Don’t drink a large cup of coffee on an empty stomach

This is much less revelatory than earlier, but still very important. Don’t do it. For about 10 minutes I was convinced I was going to throw up and die. Just don’t.

Instead of leaving to fill my upset stomach with pancakes, I chose to wait it out and ate a handful of stale Wheat Thins while finishing the second season of Black Mirror. I tweeted how much I loved Black Mirror, in hopes that Netflix my throw me a gold star. They did not. I was starting to feel guilty that I had nothing going for me at that moment. I began to want to do something of value and so I began some research for my essay. I still uphold, however, that I did nothing of value this day because I researched a total of two minutes before realizing how much all the screen-time had affected my vision; my eyes were blurry and itchy and a pressure bloomed at the back of my skull. So I got up and put on clothes: a pair of black yoga pants and a long sleeve UT shirt. I played around on the internet till about 5 and then put on shoes to go down to the dining hall and have dinner. Realizing I need to take my ID and phone and having not a single pocket, I threw on an over-sized red knit cardigan as well. My brother refers to it as a slanket or sweater-blanket. Then came epiphany number 3.

If yoga pants had pockets I’d never take them off AKA I put a precedent on comfort

I put on these yoga pants because I wasn't going anywhere and didn't need to look nice. I put on this long sleeve because it is my favorite. I put on a sweater for the pockets. I spent my whole day inside because I had nothing to do outside and inside was softer and (slightly) warmer. My life revolved around making myself as comfortable as possible. I allow myself to have off days without limitation and set no boundaries on my lifestyle. But I'm not really guilty. Sure there were going to be days were I was going to have to work hard, be up early, look and act my best, but there were going to be far fewer where I had to do none of it. At 18 years old, looking ahead on my life, I can’t see much, but I know I don’t want to spend the rest of it alone, or living in my parents basement (particularly because they don’t have a basement), so there was always going to be people that would see me, that would expect things of me.
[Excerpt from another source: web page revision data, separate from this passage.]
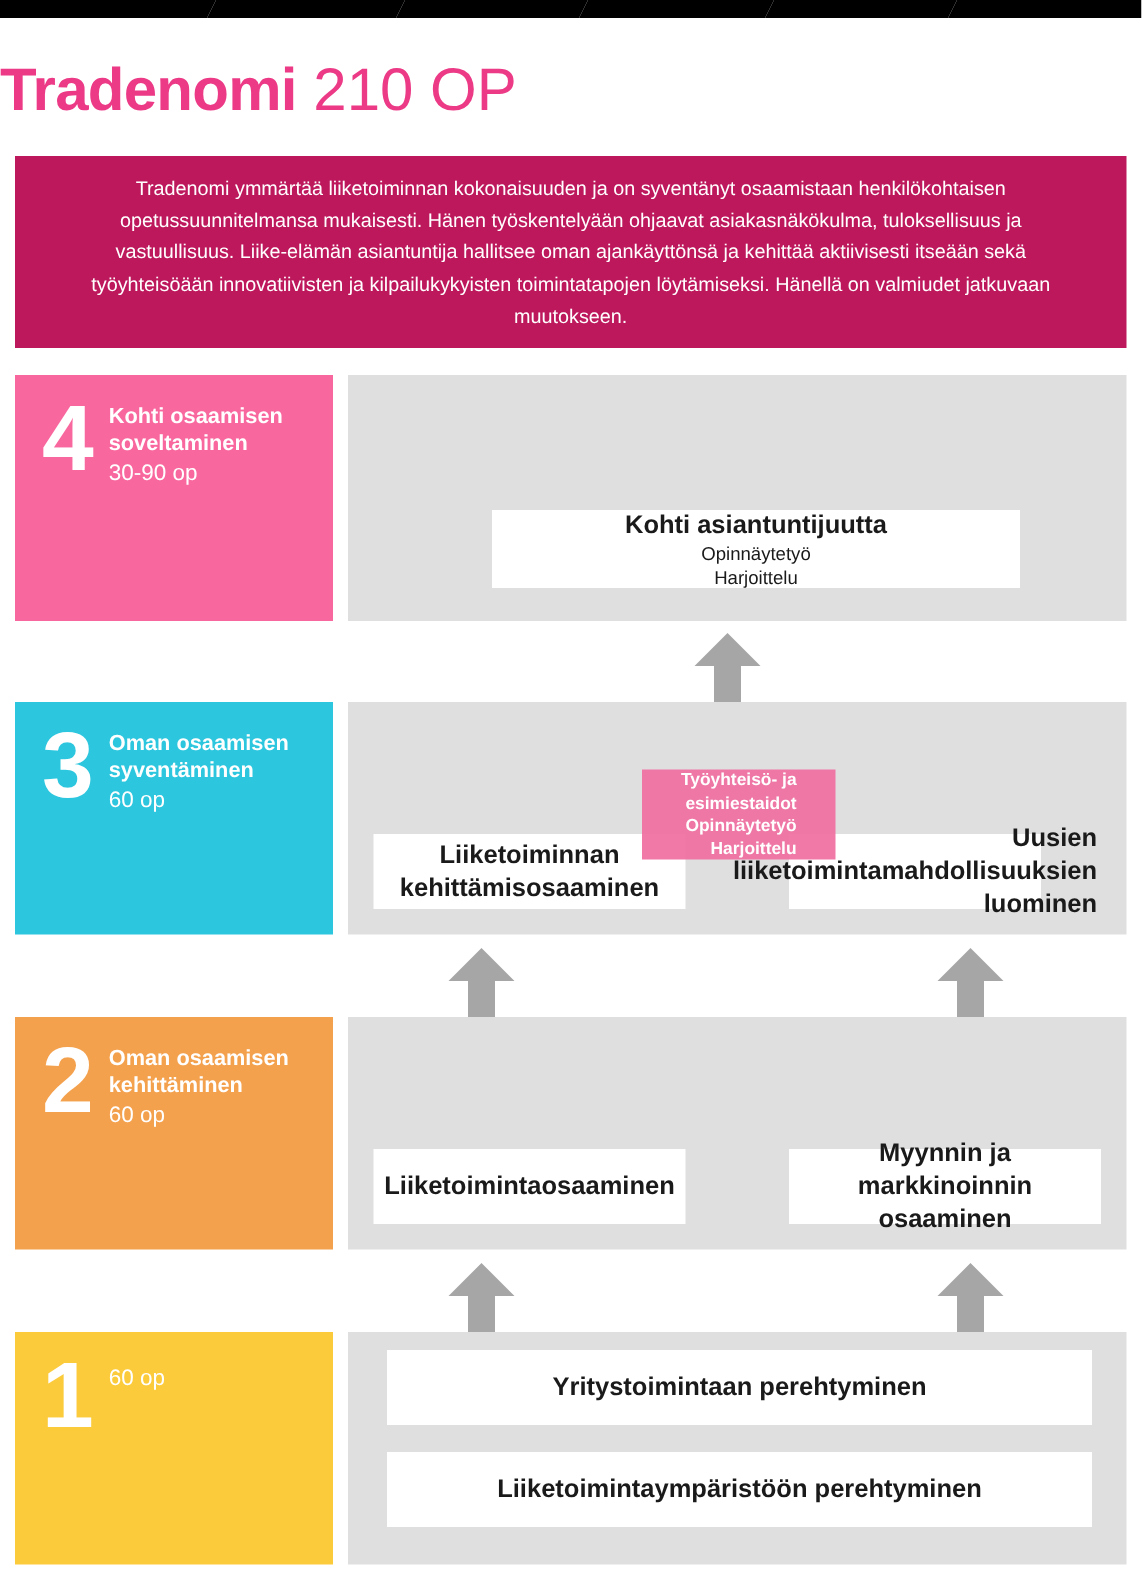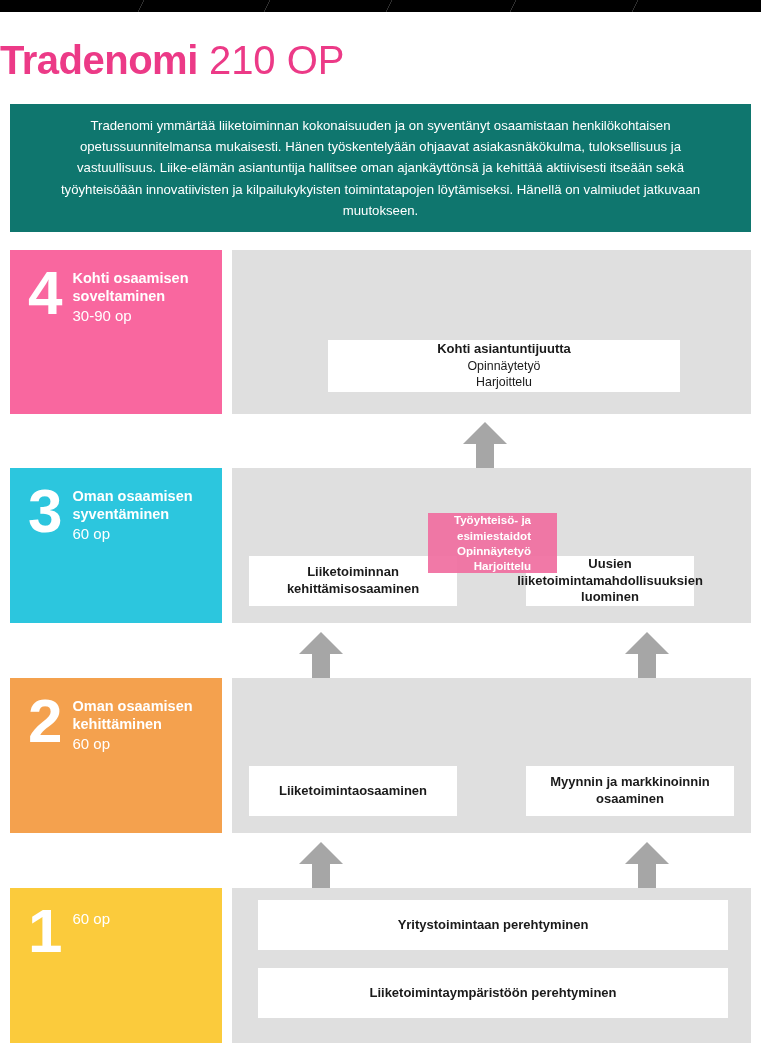"Tradenomi ymmärtää liiketoiminnan" #description-box { background: #0f766e -> #be185d }
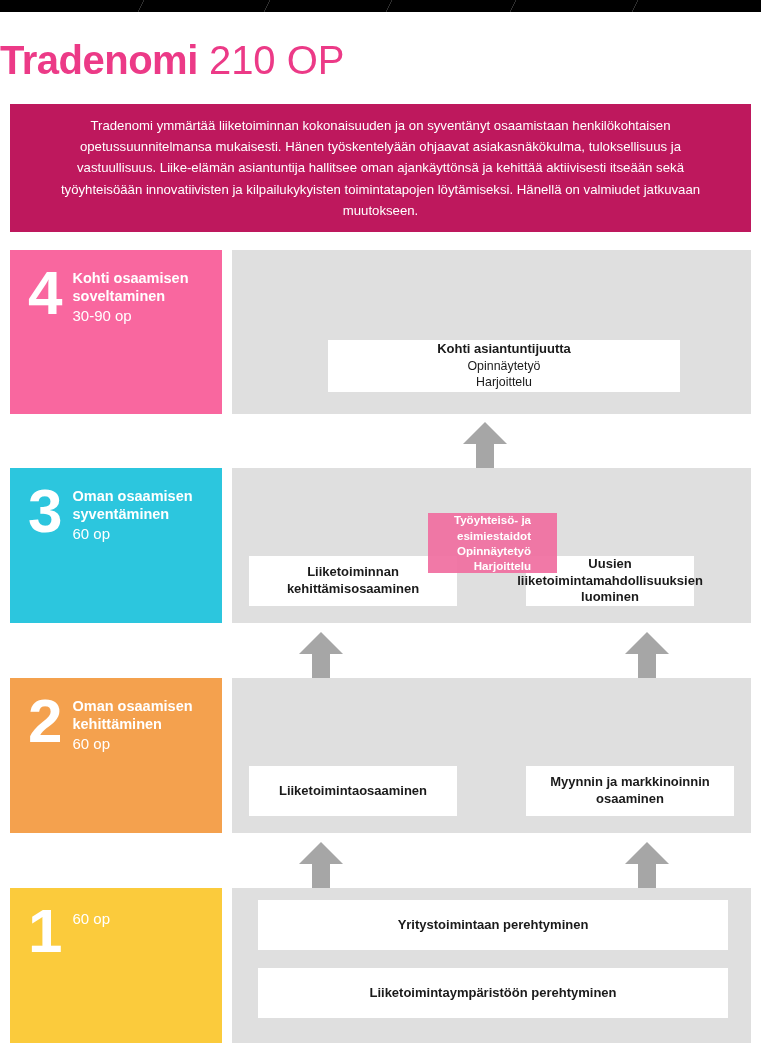"Kohti asiantuntijuutta" .card-title { font-size: 13px -> 17px }
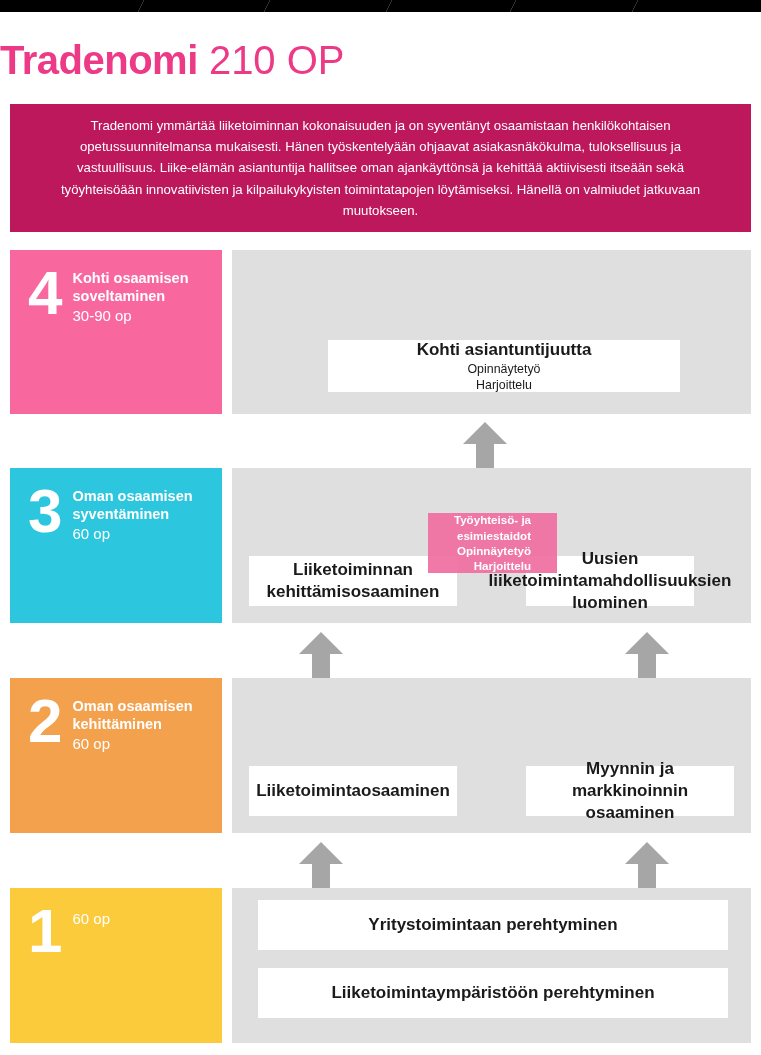"Uusien liiketoimintamahdollisuuksien" div.card { text-align: none -> right }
So for now yes, I was going to be a slob and wear yoga pants and not iron. I would tweet and expect people to laugh and tell me it’s okay. And I would talk to my mother about how to sew pockets on my yoga pants.

At dinner I ran into a friend and we caught up, and I noticed just how much I had to say. I had spent 14 hours in bed and 3 more hours with no one to talk to and my tongue was heavy with unexpressed thoughts. I left and returned to my dorm and watched a movie I began to dislike immensely before I was even half way through, but I finished it anyway. And then I began to grow restless. I began to consolidate my thoughts, and I wrote this. Tomorrow I will have to do work, the day after that I will have to study, and for almost every day forward I will have something that needs to be completed. But today I was a noncontributing member of society. I recognized the pitfalls of the Haverford System, I learned not to drink coffee on an empty stomach, and I had a new found appreciation for my own comfort. For me, laziness is not a vice or a lifestyle, but somewhere in between: a conscious decision to take my time.

*Yes, I am probably going to tweet a link to this essay. Yes, this entire essay is basically one large self-gratifying apology. I didn’t promise anything.